Will man dagegen ausdrücken, dass man eine These als kritisch einordnet oder sie anzweifelt, sollte man auf alle Fälle die Möglichkeitsform verwenden, um dies für den Leser so zu kennzeichnen. Dies ist auch der Fall, wenn eine Aussage keine ausreichenden wissenschaftlichen Belege aufweist (vgl. Moll/Thielmann 2016: 150) und nicht den Regeln des wissenschaftlichen Arbeitens entspricht.

Vor- und Nachteile des Konjunktivs beim indirekten Zitieren

Mit dem Konjunktiv hat man die Möglichkeit, sich bei indirekten Zitaten von der Aussage eines Autors abzugrenzen und sich kritisch davon zu distanzieren. Dass die eigene Meinung und eigene Gedanken nicht damit gleichzusetzen sind, wird dem Leser auf diese Weise verdeutlicht.

Allerdings wird in einem Merkblatt der Goethe-Universität Frankfurt zum wissenschaftlichen Schreiben davon abgeraten, Konjunktive und indirekte Reden zu häufig zu verwenden. Statt lediglich das Gesagte des Autors auf diese Weise wiederzugeben, sollte man versuchen, die Aussagen in eigenen Worten auszudrücken. Denn es geht dabei nicht darum, fremde Gedanken zusammenzufassen, sondern diese zu bearbeiten und zu interpretieren.

Keine Frage, der Konjunktiv hat seine Tücken. Doch gerade bei wissenschaftlichen Arbeiten zählt eine korrekte Rechtschreibung. Beim Gegenlesen der Dissertation, Bachelorarbeit oder Masterarbeit sollte man daher besonders einen Blick auf indirekte Reden und Zitate werfen. Hier wird er dementsprechend häufig gebraucht und gerade hier finden sich oft Fehlerquellen. Um die zu vermeiden, kann man die richtigen Formen in Konjugationstabellen finden.

Literatur

Hoffmann, Monika (2015): Deutsch fürs Studium. Grammatik und Rechtschreibung, 3. Aufl. Paderborn.

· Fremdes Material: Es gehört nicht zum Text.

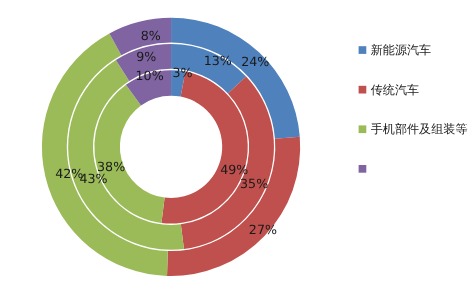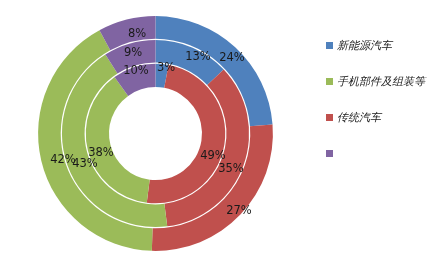--- a/index.html
+++ b/index.html
@@ -50,21 +50,20 @@
     height: 7px;
     flex: 0 0 7px;
     margin-top: 4px;
     margin-right: 4px;
   }
   .legend-text {
     font-family: "DejaVu Sans", "Liberation Sans", sans-serif;
     font-size: 11px;
     color: #202020;
     white-space: normal;
-    font-style: italic;
   }
 </style>
 </head>
 <body>
 
 <div id="chart-root">
   <svg id="donut-svg" width="430" height="265" viewBox="0 0 430 265">
     <g id="rings-group">
         <path d="M 155.5 63.766666666666666 A 69.73333333333333 69.73333333333333 0 0 1 168.56672367044453 65.00183571585278 L 164.2132311282362 87.82364284111597 A 46.5 46.5 0 0 0 155.5 87 Z" fill="#4F81BD" stroke="none"></path>
         <path d="M 168.56672367044453 65.00183571585278 A 69.73333333333333 69.73333333333333 0 0 1 146.76009584611583 202.68346517166293 L 149.67200463925982 179.63333361112322 A 46.5 46.5 0 0 0 164.2132311282362 87.82364284111597 Z" fill="#C0504D" stroke="none"></path>
@@ -94,24 +93,24 @@
         <text x="137" y="33" class="slice-label">8%</text>
       </g>
   </svg>
 
   <div id="legend">
       <div class="legend-row">
         <span class="legend-swatch" style="background: rgb(79, 129, 189);"></span>
         <span class="legend-text">新能源汽车</span>
       </div>
       <div class="legend-row">
+        <span class="legend-swatch" style="background: rgb(192, 80, 77);"></span>
+        <span class="legend-text">传统汽车</span>
+      </div>
+      <div class="legend-row">
         <span class="legend-swatch" style="background: rgb(155, 187, 89);"></span>
         <span class="legend-text">手机部件及组装等</span>
-      </div>
-      <div class="legend-row">
-        <span class="legend-swatch" style="background: rgb(192, 80, 77);"></span>
-        <span class="legend-text">传统汽车</span>
       </div>
       <div class="legend-row">
         <span class="legend-swatch" style="background: rgb(128, 100, 162);"></span>
       </div>
     </div>
 </div>
 
 </body></html>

Kornmeier, Martin (2016): Wissenschaftlich schreiben leicht gemacht für Bachelor, Master und Dissertation, 7. Aufl. Bern.

Moll, Melanie/Thielmann, Winfried (2016): Wissenschaftliches Deutsch, Konstanz/München.

Oertner, Monika/St. John, Ilona/Thelen, Gabriele (2014): Wissenschaftlich schreiben. Ein Praxisbuch für Schreibtrainer und Studierende, Paderborn.

Steinhauer, Anna (2015): Duden. Crashkurs Grammatik. Ein Übungsbuch für Ausbildung und Beruf, 3. Aufl., Berlin.